_Your assignment_.
What lines below hold the string "date"? Copy them all.

_Input data_.

◇ ◇ ◇ ◇

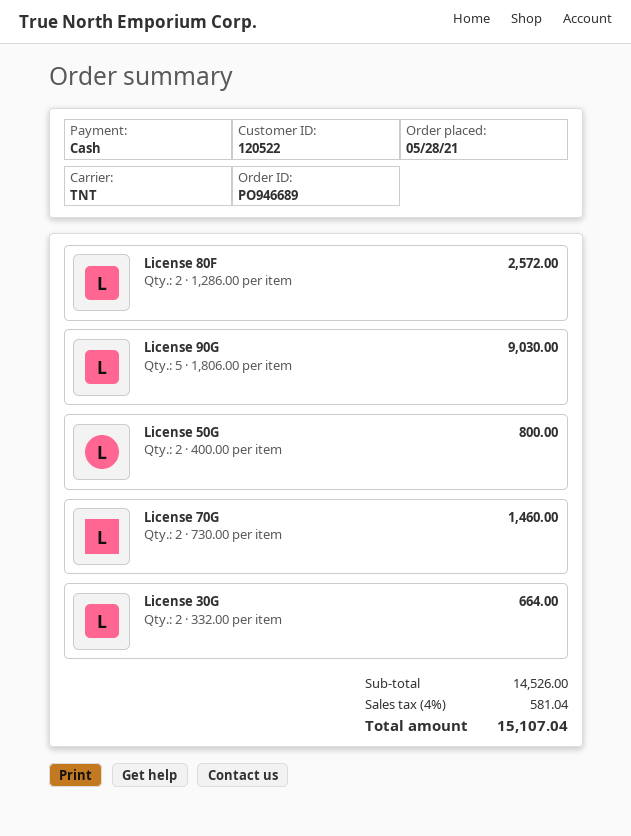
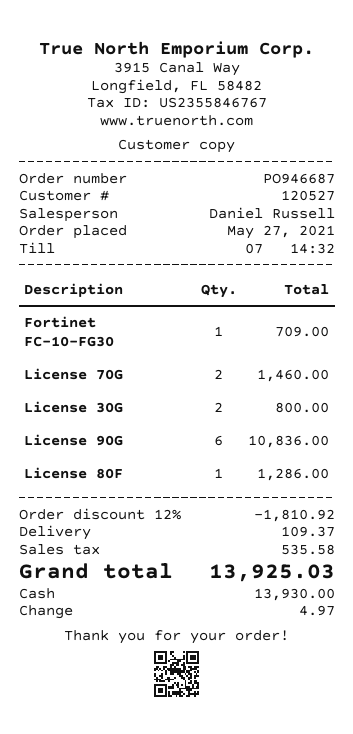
order number: PO946689 -> PO946687
order date: 2021-05-28 -> 2021-05-27
customer number: 120522 -> 120527
License 80F: 2 for 2572.00 -> 1 for 1286.00
License 90G: 5 for 9030.00 -> 6 for 10836.00
License 50G: 2 for 800.00 -> none
License 30G: 2 for 664.00 -> 2 for 800.00
Fortinet FC-10-FG30: none -> 1 for 709.00
discount: none -> 12% = 1810.92
shipping: none -> 109.37
tax: 581.04 -> 535.58
total: 15107.04 -> 13925.03

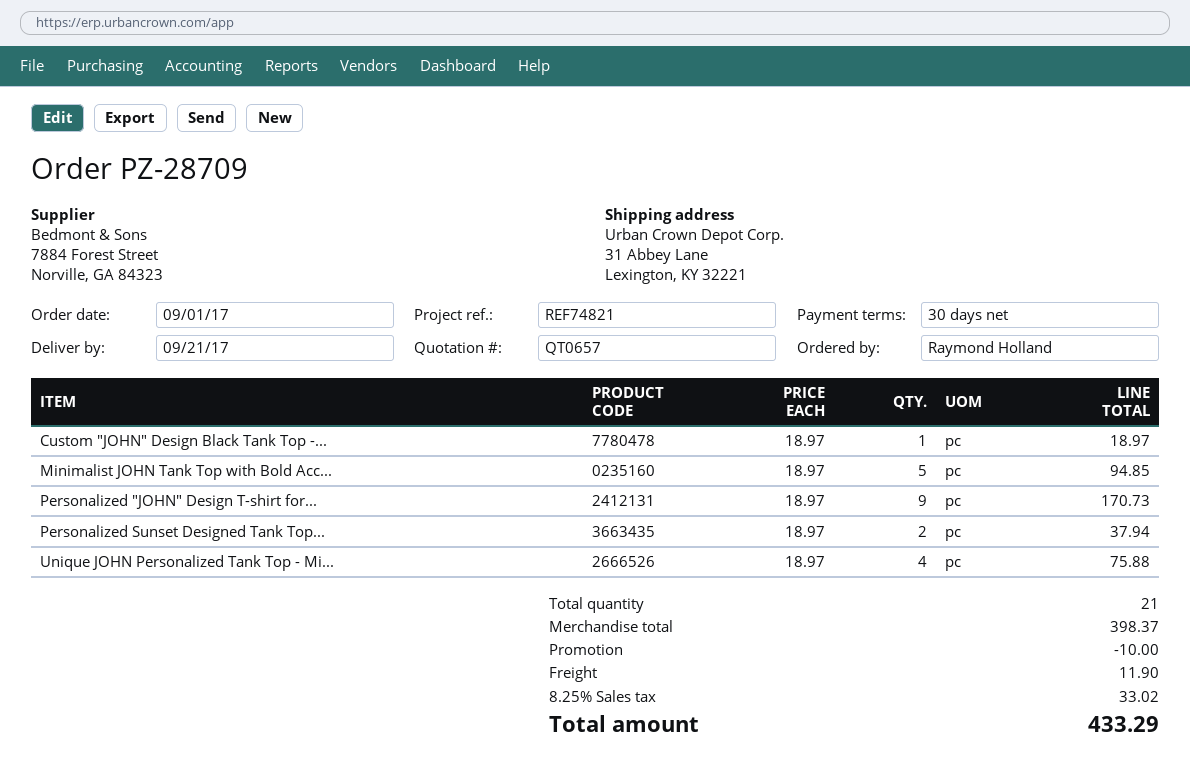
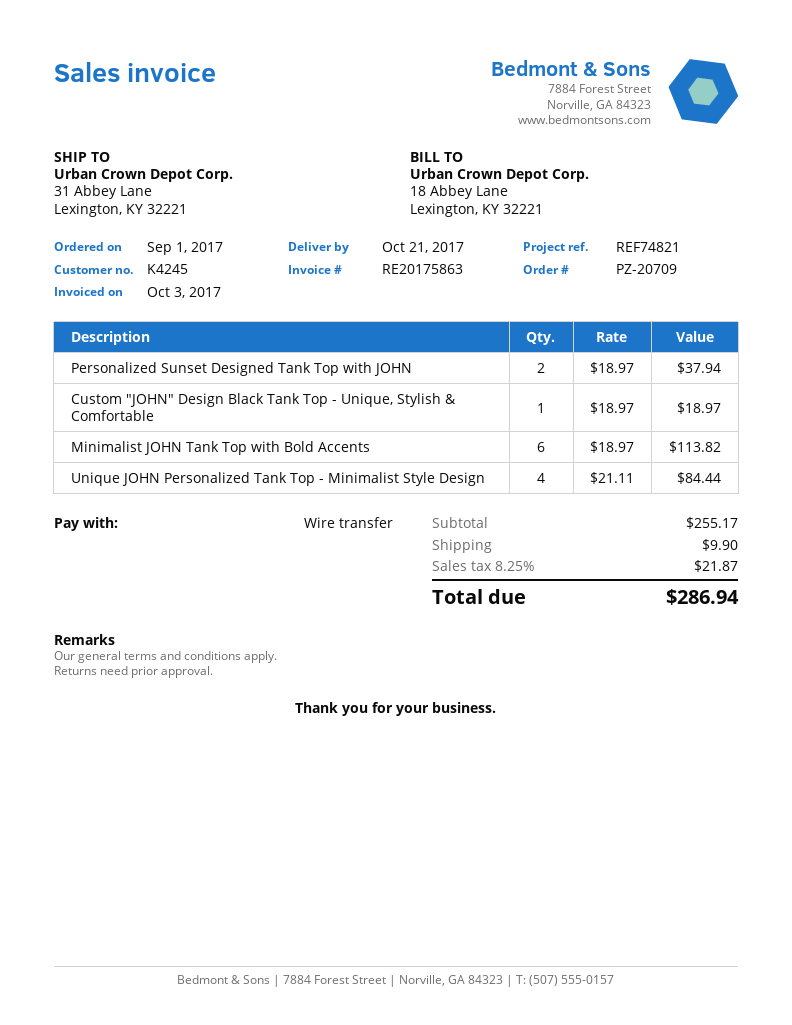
order number: PZ-28709 -> PZ-20709
delivery date: 2017-09-21 -> 2017-10-21
Minimalist JOHN Tank Top with Bold Acc...: 5 x 18.97 = 94.85 -> 6 x 18.97 = 113.82
Personalized "JOHN" Design T-shirt for...: 9 x 18.97 = 170.73 -> none
Unique JOHN Personalized Tank Top - Mi...: 4 x 18.97 = 75.88 -> 4 x 21.11 = 84.44
subtotal: 398.37 -> 255.17
discount: 10.00 -> none
shipping: 11.90 -> 9.90
tax: 8.25% = 33.02 -> 8.25% = 21.87
total: 433.29 -> 286.94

◇ ◇ ◇ ◇

_Answer section_.
order date: 2021-05-28 -> 2021-05-27
delivery date: 2017-09-21 -> 2017-10-21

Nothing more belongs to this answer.